→ **WHAT IS REQUIRED**:
Print out each record below, unaltered and complete, without its images.

→ **AVAILABLE DATA**:
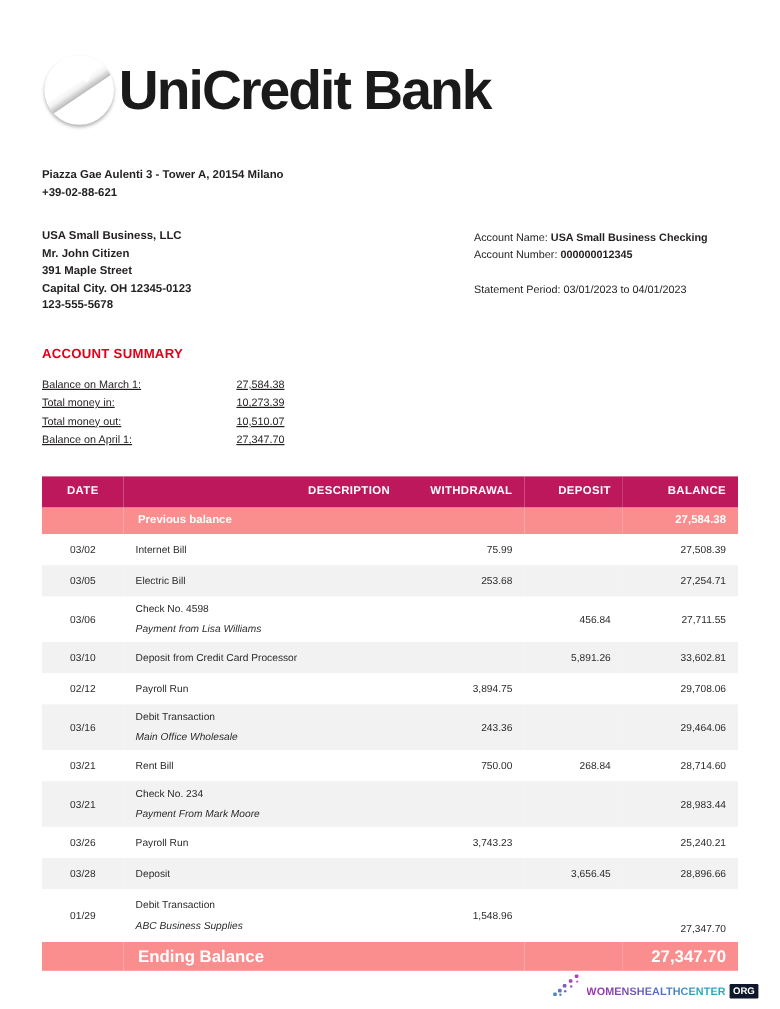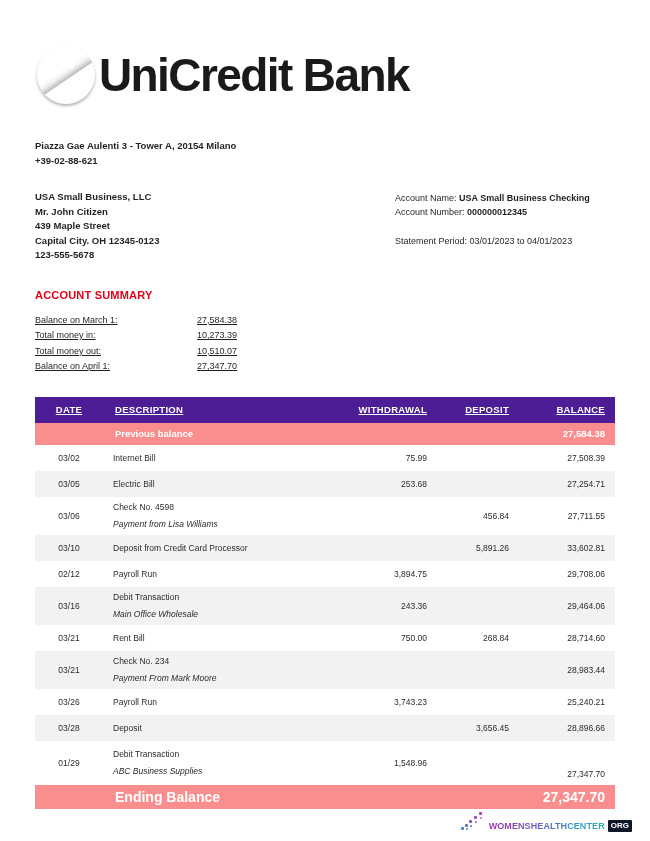--- a/index.html
+++ b/index.html
@@ -141,33 +141,32 @@
     table-layout: fixed;
     font-size: 8.5px;
   }
   .tx col.c-date { width: 68px; }
   .tx col.c-desc { width: 232px; }
   .tx col.c-wd   { width: 102px; }
   .tx col.c-dep  { width: 82px; }
   .tx col.c-bal  { width: 96px; }
 
   .tx thead th {
-    background: #4c1d95;
+    background: #be185d;
     color: #ffffff;
     font-size: 9.5px;
     font-weight: bold;
     letter-spacing: 0.3px;
     height: 26px;
     padding: 0 10px;
     text-align: right;
     vertical-align: middle;
-    text-decoration: underline;
   }
   .tx thead th.h-date { text-align: center; padding: 0; }
-  .tx thead th.h-desc { text-align: left; padding-left: 12px; }
+  .tx thead th.h-desc { text-align: right; padding-left: 12px; }
 
   .tx tbody td {
     padding: 0 10px;
     vertical-align: middle;
     color: #2b2b2b;
   }
   .tx tbody tr.alt td { background: #f2f2f2; }
 
   td.c-date-cell {
     text-align: center;
@@ -271,21 +270,21 @@
 
   <div class="bank-address">
     <div>Piazza Gae Aulenti 3 - Tower A, 20154 Milano</div>
     <div>+39-02-88-621</div>
   </div>
 
   <div class="info-row">
     <div class="customer">
       <div>USA Small Business, LLC</div>
       <div>Mr. John Citizen</div>
-      <div>439 Maple Street</div>
+      <div>391 Maple Street</div>
       <div>Capital City. OH 12345-0123</div>
       <div>123-555-5678</div>
     </div>
     <div class="acct-block">
       <div class="acct-line">
         <span>Account Name:</span>
         <b>USA Small Business Checking</b>
       </div>
       <div class="acct-line">
         <span>Account Number:</span>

→ **EXERCISE RESPONSE**:
--- a/index.html
+++ b/index.html
@@ -141,33 +141,32 @@
     table-layout: fixed;
     font-size: 8.5px;
   }
   .tx col.c-date { width: 68px; }
   .tx col.c-desc { width: 232px; }
   .tx col.c-wd   { width: 102px; }
   .tx col.c-dep  { width: 82px; }
   .tx col.c-bal  { width: 96px; }
 
   .tx thead th {
-    background: #4c1d95;
+    background: #be185d;
     color: #ffffff;
     font-size: 9.5px;
     font-weight: bold;
     letter-spacing: 0.3px;
     height: 26px;
     padding: 0 10px;
     text-align: right;
     vertical-align: middle;
-    text-decoration: underline;
   }
   .tx thead th.h-date { text-align: center; padding: 0; }
-  .tx thead th.h-desc { text-align: left; padding-left: 12px; }
+  .tx thead th.h-desc { text-align: right; padding-left: 12px; }
 
   .tx tbody td {
     padding: 0 10px;
     vertical-align: middle;
     color: #2b2b2b;
   }
   .tx tbody tr.alt td { background: #f2f2f2; }
 
   td.c-date-cell {
     text-align: center;
@@ -271,21 +270,21 @@
 
   <div class="bank-address">
     <div>Piazza Gae Aulenti 3 - Tower A, 20154 Milano</div>
     <div>+39-02-88-621</div>
   </div>
 
   <div class="info-row">
     <div class="customer">
       <div>USA Small Business, LLC</div>
       <div>Mr. John Citizen</div>
-      <div>439 Maple Street</div>
+      <div>391 Maple Street</div>
       <div>Capital City. OH 12345-0123</div>
       <div>123-555-5678</div>
     </div>
     <div class="acct-block">
       <div class="acct-line">
         <span>Account Name:</span>
         <b>USA Small Business Checking</b>
       </div>
       <div class="acct-line">
         <span>Account Number:</span>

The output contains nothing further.